→ **WHAT THE EXERCISE ASKS**: Leave out the pictures and retype, exactly, the lines below from the line with "Variante – 5" up to and including the line with "Variante – MM5", nothing more.

→ **RECORDS FOR THE TASK**:
....................
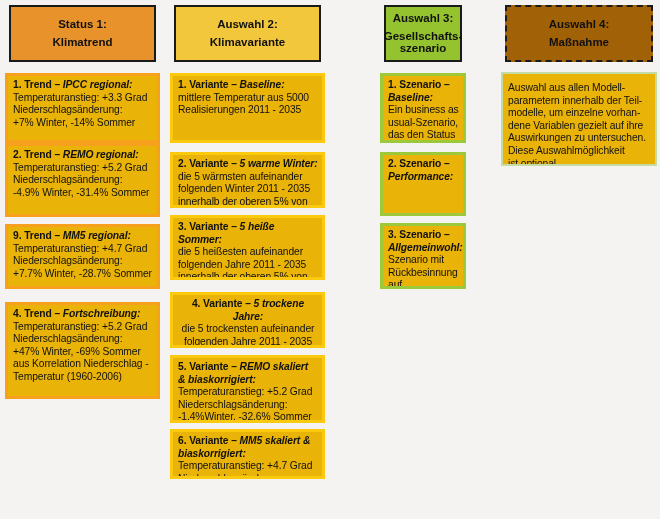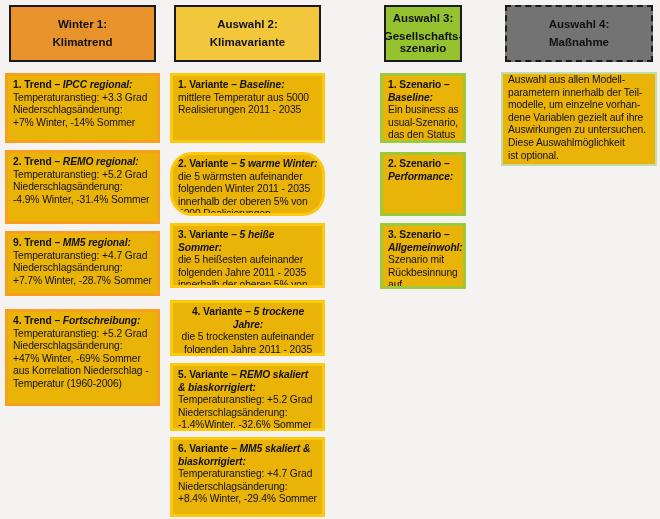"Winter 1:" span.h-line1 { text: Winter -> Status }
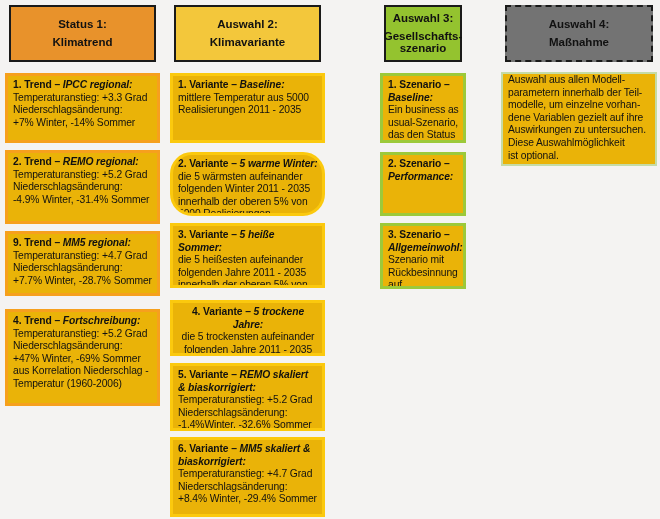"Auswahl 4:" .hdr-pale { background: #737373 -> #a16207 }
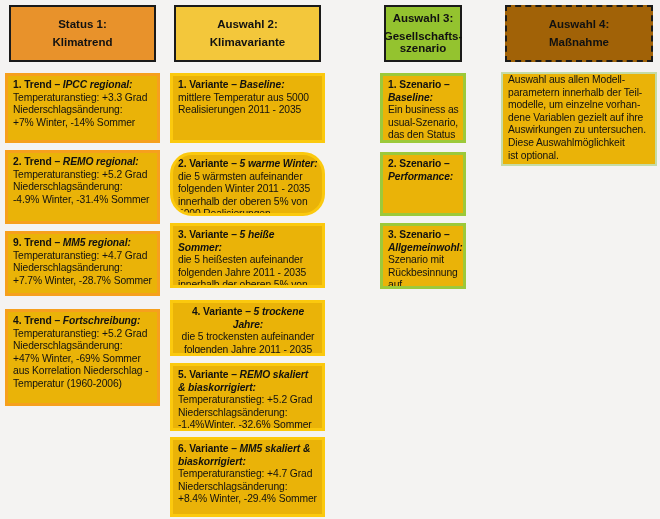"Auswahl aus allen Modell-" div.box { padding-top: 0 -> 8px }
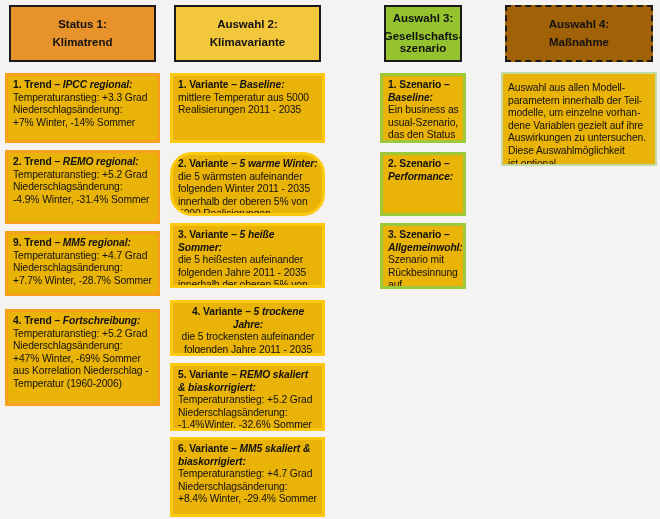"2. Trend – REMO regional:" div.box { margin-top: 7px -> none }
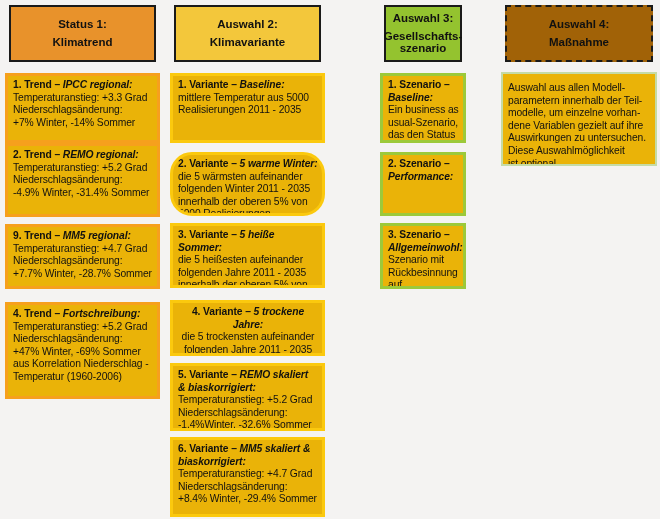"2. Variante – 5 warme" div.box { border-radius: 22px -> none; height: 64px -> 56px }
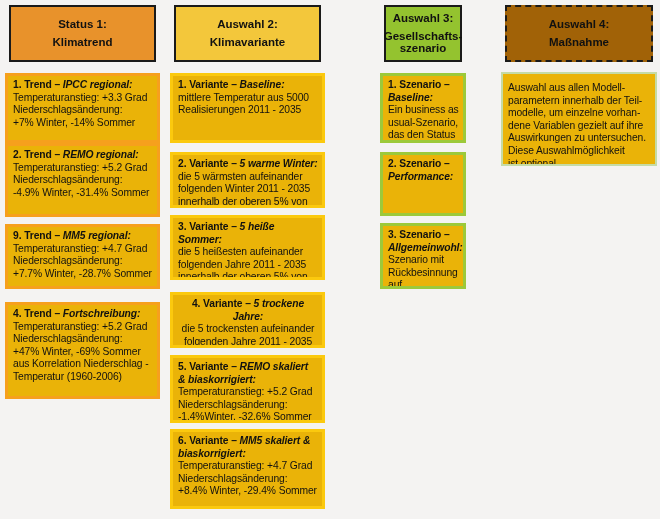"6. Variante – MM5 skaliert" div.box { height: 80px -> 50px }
....................
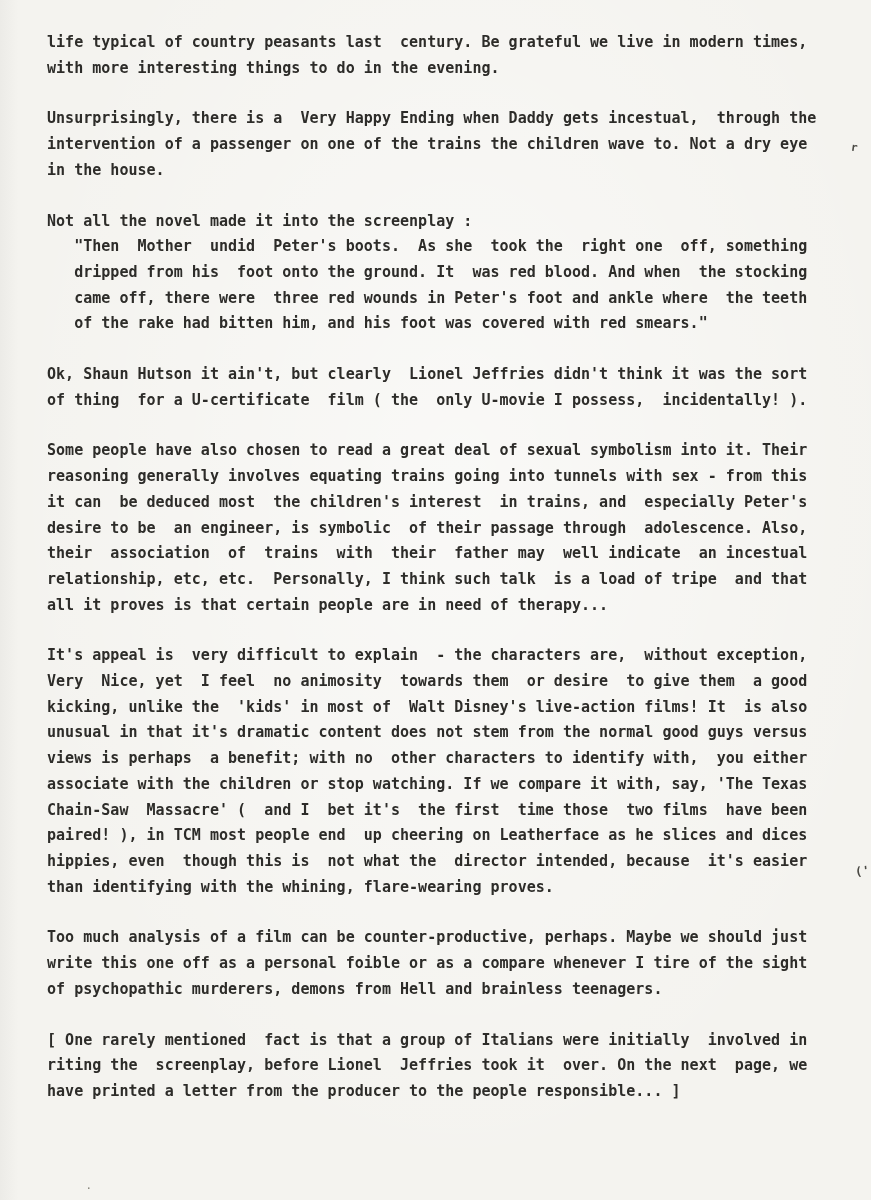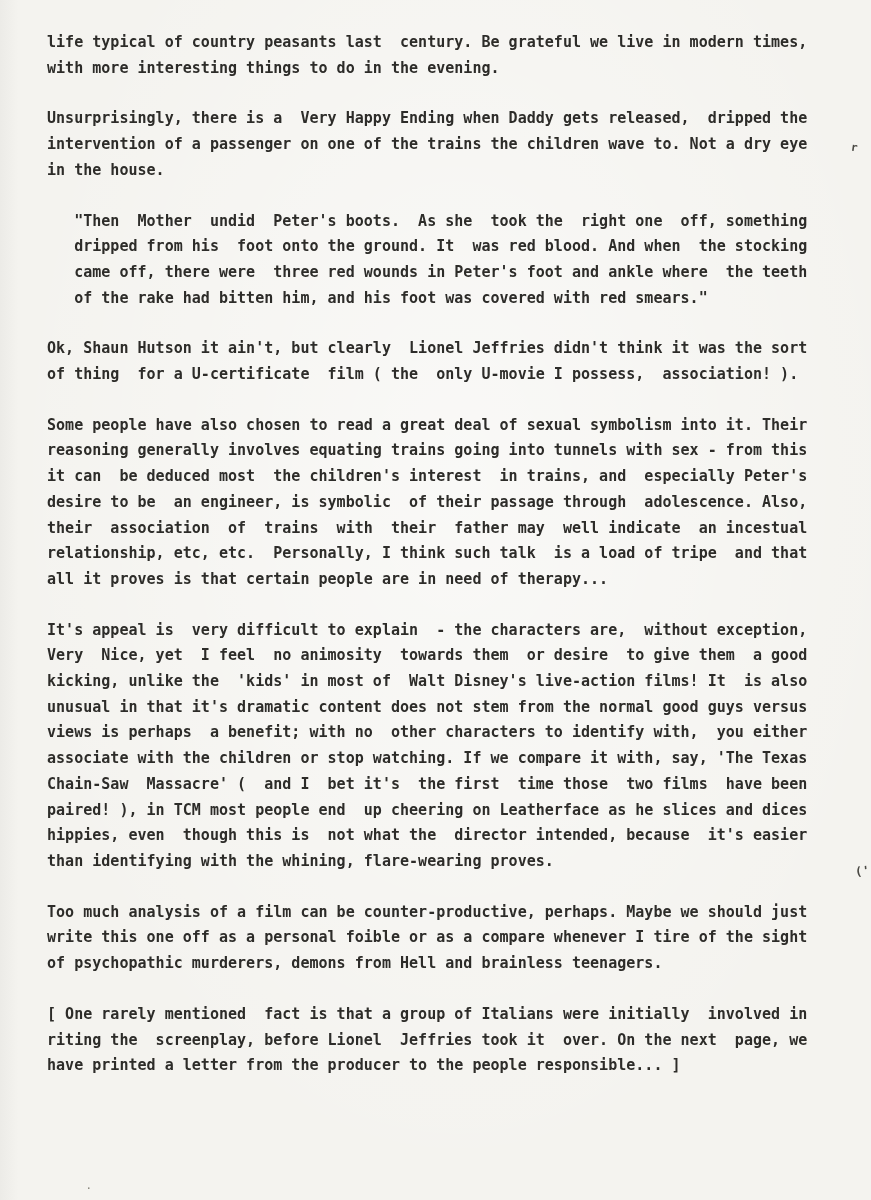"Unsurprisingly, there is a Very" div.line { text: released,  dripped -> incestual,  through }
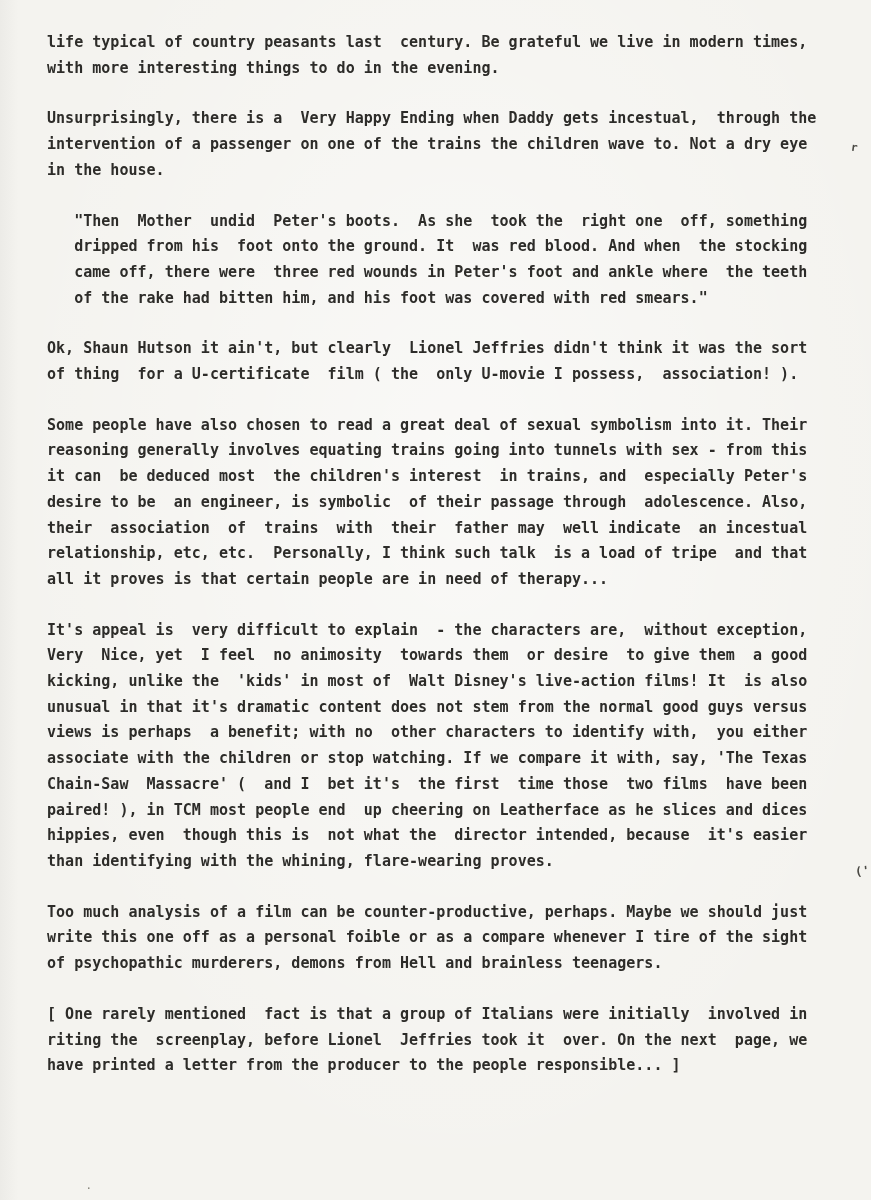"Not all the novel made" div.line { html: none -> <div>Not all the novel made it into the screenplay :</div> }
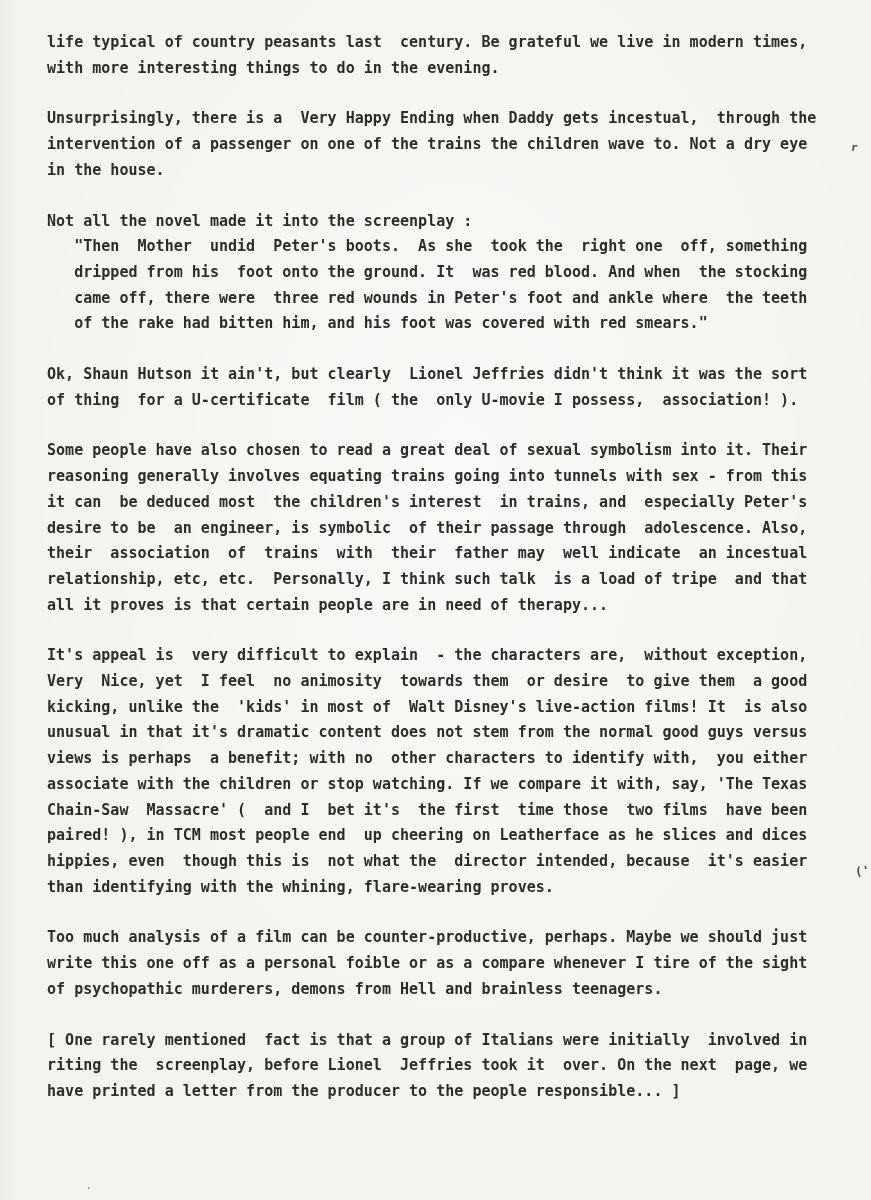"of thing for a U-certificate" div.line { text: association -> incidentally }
....................
→ **RESULT OF THE EXERCISE**:
"2. Variante – 5 warme" div.box { border-radius: 22px -> none; height: 64px -> 56px }
"6. Variante – MM5 skaliert" div.box { height: 80px -> 50px }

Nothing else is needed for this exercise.